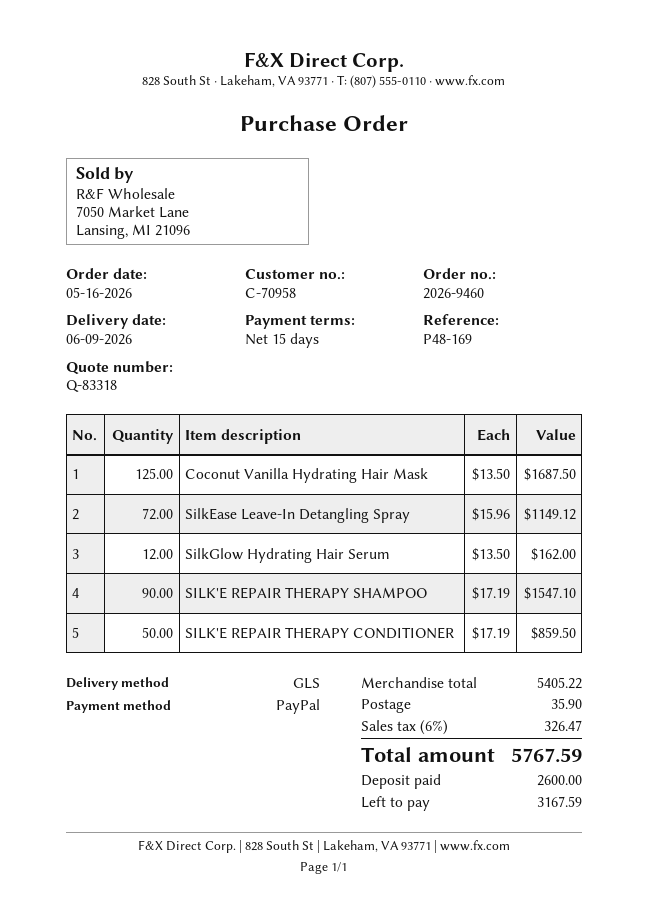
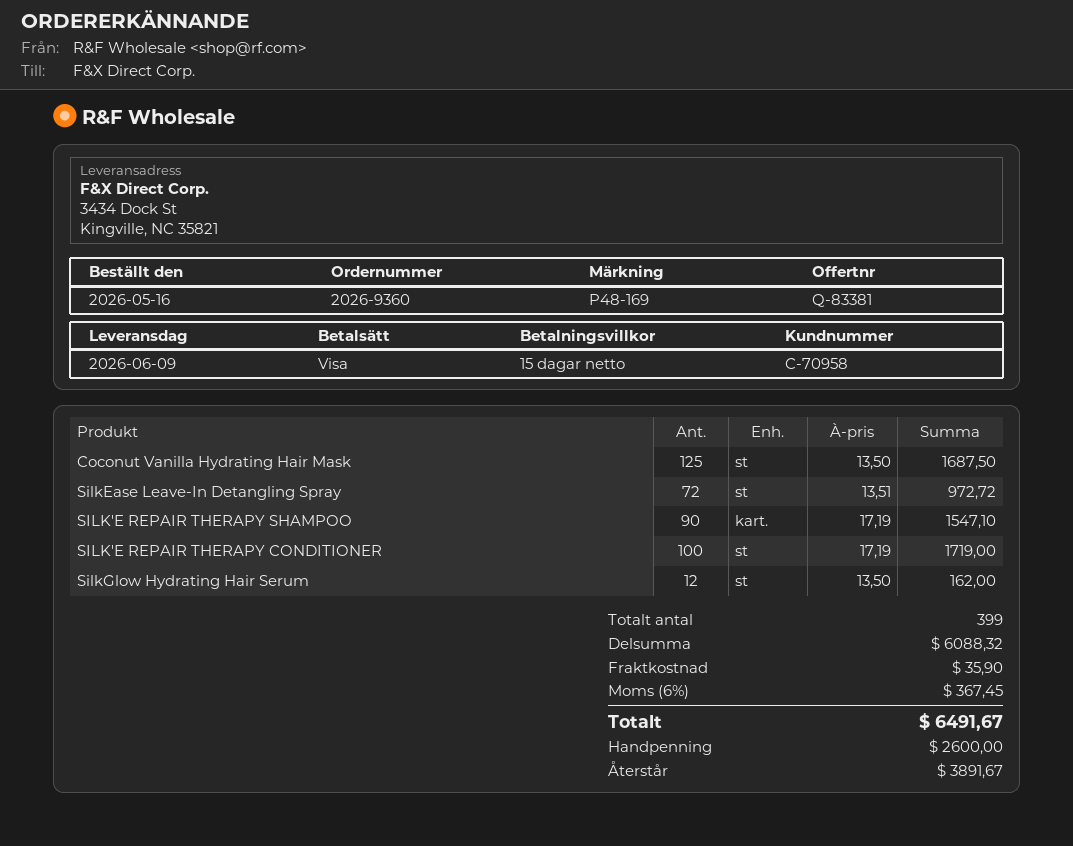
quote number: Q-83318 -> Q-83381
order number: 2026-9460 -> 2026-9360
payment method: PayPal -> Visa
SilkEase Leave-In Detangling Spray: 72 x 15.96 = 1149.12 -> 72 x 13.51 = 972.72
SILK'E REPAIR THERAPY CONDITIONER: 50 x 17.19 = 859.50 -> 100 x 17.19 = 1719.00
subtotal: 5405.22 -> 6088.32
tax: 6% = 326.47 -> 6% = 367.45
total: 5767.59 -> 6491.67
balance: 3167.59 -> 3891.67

Work instructions
Please copy exactly the lines from the one that contains "SILK'E REPAIR THERAPY" up to and including the final line of the listing above.

Task output
SILK'E REPAIR THERAPY CONDITIONER: 50 x 17.19 = 859.50 -> 100 x 17.19 = 1719.00
subtotal: 5405.22 -> 6088.32
tax: 6% = 326.47 -> 6% = 367.45
total: 5767.59 -> 6491.67
balance: 3167.59 -> 3891.67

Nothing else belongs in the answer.